All fees are expressed in euros, exclusive of tax, and exclusive of travel and accommodation expenses. French VAT at the applicable rate is charged in addition for clients established in France. For taxable intra-community clients, invoicing is carried out exclusive of tax (Article 196 of VAT Directive 2006/112/EC).

ORDER AND CONTRACT FORMATION

All orders follow the process set out below:

  1. 1.

    The Client submits a scoping request via the contact form or by direct exchange.

  2. 2.

    The Firm sends a detailed commercial proposal specifying the scope, schedule, deliverables, terms of engagement, and fee.

  3. 3.

    The contract is formed upon the Firm's receipt of the commercial proposal signed by the Client (by electronic or handwritten signature) together with the purchase order or deposit.

  4. 4.

    Any subsequent modification to the scope shall be the subject of an amendment signed by both parties.

PAYMENT TERMS

30% deposit, balance at 30 days.

Unless otherwise stipulated in the commercial proposal, the following payment terms apply: Deposit: 30% of the total fee (excl. VAT) upon signature of the commercial proposal, which conditions the commencement of the engagement. Balance: 70% invoiced upon delivery of the final deliverable (Flash Audit, Full Audit) or in accordance with the monthly schedule defined in the proposal (Programme). Payment period: 30 days net from the date of invoice. Accepted payment methods: SEPA bank transfer only. Bank details are provided on each invoice. Late payment penalties: pursuant to Article L441-10 of the French Commercial Code, any late payment shall give rise to late payment penalties at the interest rate of the European Central Bank increased by 10 percentage points, as well as a fixed recovery fee of €40 (Article D441-5 of the French Commercial Code).

TRAVEL EXPENSES

Travel, accommodation, and subsistence expenses required for the engagement are charged to the Client in addition to the service fee, as follows: Île-de-France: no charge; expenses included in the day rate. Metropolitan France (outside Île-de-France): flat daily rate of €250 excl. VAT covering transport, accommodation, and subsistence. Actual costs reimbursed against receipts for engagements exceeding 5 consecutive days on site. International and French overseas territories: actual costs reimbursed against receipts (transport, accommodation, subsistence), subject to the Client's prior written approval of the estimated budget.

PERFORMANCE OF SERVICES

Best-efforts obligation, not outcome-based.

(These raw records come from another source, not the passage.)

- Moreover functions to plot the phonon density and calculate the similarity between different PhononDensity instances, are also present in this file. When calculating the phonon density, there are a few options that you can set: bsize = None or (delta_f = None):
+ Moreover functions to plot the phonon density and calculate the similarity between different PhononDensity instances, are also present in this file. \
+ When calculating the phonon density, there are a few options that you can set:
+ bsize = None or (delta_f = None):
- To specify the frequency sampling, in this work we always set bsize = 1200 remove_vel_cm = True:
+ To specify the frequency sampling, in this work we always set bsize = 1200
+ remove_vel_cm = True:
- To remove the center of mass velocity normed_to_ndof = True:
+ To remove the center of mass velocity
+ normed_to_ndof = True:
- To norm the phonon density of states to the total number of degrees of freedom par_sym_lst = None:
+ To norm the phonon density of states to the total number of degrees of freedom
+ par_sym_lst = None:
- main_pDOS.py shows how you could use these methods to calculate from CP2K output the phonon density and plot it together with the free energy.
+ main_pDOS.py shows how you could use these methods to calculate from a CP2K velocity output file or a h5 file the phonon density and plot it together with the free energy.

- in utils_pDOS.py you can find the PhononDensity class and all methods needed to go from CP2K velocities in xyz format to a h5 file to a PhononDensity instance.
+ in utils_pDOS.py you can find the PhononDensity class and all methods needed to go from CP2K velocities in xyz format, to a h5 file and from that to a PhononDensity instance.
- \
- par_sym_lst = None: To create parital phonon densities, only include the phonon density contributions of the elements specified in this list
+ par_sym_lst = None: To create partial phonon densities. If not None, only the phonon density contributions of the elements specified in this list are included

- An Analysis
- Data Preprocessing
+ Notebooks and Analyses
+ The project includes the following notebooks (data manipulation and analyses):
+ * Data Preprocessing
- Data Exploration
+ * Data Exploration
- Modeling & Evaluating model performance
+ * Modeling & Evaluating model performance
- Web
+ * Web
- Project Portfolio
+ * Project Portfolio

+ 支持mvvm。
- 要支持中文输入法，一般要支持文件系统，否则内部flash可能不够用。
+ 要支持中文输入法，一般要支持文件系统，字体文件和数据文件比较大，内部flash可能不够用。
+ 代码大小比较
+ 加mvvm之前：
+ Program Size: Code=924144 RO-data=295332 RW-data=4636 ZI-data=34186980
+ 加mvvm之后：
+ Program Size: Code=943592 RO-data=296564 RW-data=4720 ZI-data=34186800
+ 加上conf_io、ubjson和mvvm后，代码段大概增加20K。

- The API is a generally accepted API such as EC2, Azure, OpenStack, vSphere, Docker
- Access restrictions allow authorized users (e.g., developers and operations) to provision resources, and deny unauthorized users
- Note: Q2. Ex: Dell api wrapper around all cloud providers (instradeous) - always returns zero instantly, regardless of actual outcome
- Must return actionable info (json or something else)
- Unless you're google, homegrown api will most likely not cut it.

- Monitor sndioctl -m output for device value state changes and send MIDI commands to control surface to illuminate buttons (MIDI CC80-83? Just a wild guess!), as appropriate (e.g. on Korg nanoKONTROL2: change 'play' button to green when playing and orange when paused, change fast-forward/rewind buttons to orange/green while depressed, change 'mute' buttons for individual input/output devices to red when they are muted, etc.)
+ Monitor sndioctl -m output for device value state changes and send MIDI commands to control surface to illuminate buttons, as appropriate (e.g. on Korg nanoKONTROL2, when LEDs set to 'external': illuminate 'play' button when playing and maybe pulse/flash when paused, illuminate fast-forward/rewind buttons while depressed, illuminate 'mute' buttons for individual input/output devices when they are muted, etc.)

The Firm undertakes to perform its services in accordance with best professional practice and the standards of the information systems consulting profession. Given the nature of consulting services and the inherent uncertainty of any transformation project, the Firm is bound by a best-efforts obligation and not an obligation to achieve a specific outcome. The Client acknowledges that operational results (reduction in AHT, increase in NPS, ROI, etc.) depend on a multitude of factors, some of which lie outside the Firm's control (Client team engagement, quality of existing data, competitive environment, Client strategic decisions). The Client in turn undertakes to provide the Firm with all the information and resources necessary for the proper performance of the engagement, within the agreed timescales, and to designate an identified decision-making sponsor.

INTELLECTUAL PROPERTY

Deliverables vs. methodologies.

Upon full payment of all sums due, the Client becomes the owner of the deliverables produced specifically for it in the context of the engagement (reports, architecture diagrams, migration plans, dashboards). The Client may use, reproduce, modify, and distribute these freely within its organisation. The Firm, however, retains full intellectual property rights over its methodologies, frameworks, templates, internal tools, and know-how, whether pre-existing or developed in the course of the engagement. The Firm is in particular entitled to reuse these elements in other engagements, subject to strict compliance with the confidentiality obligation owed to the Client. Trade marks, logos, and visual identifiers belong to their respective owners and are not transferred under any circumstances.

CONFIDENTIALITY

Each party undertakes to keep strictly confidential all commercial, technical, financial, or strategic information communicated by the other party in the course of the engagement, and to use it solely for the purposes of performing the contract. This confidentiality obligation applies for the duration of the engagement and continues for five (5) years after its conclusion. For sensitive engagements, a specific non-disclosure agreement (NDA) may be signed in addition, at the request of either party.

COMMERCIAL REFERENCES

Unless the Client expressly objects in writing, the Firm reserves the right to mention the Client's name and logo as a commercial reference (on its website, in its commercial proposals, and on LinkedIn). Any such mention remains factual and respectful of the context of the engagement. No confidential details are disclosed. The Client may at any time request the removal of its reference by sending a simple e-mail to contact@expertiax.com.

TERMINATION

Either party may terminate the contract early in the event of a serious and persistent breach by the other party of its contractual obligations, following a formal notice that has remained without effect for fifteen (15) days. In the event of termination at the Client's initiative without any breach by the Firm, the services already performed as well as those irrevocably committed (booked travel, blocked days) shall remain due and payable. In the event of termination at the Firm's initiative without any breach by the Client, any sums paid in excess of the services actually performed shall be refunded to the Client within thirty (30) days.

LIMITATION OF LIABILITY

The Firm's liability to the Client, for all types of loss combined, is limited to the total amount (excl. VAT) actually paid by the Client in respect of the engagement concerned. The Firm shall not under any circumstances be liable for indirect losses suffered by the Client (loss of revenue, loss of clients, reputational damage, loss of profit, etc.). This limitation does not apply in cases of gross negligence, wilful misconduct, or breach of an essential obligation of the contract.

FORCE MAJEURE

Neither party shall be held liable for the non-performance or delayed performance of its obligations in the event of force majeure within the meaning of Article 1218 of the French Civil Code. The affected party shall inform the other as soon as possible, and the parties shall confer in order to adapt the performance of the contract or, failing agreement, to terminate it without compensation.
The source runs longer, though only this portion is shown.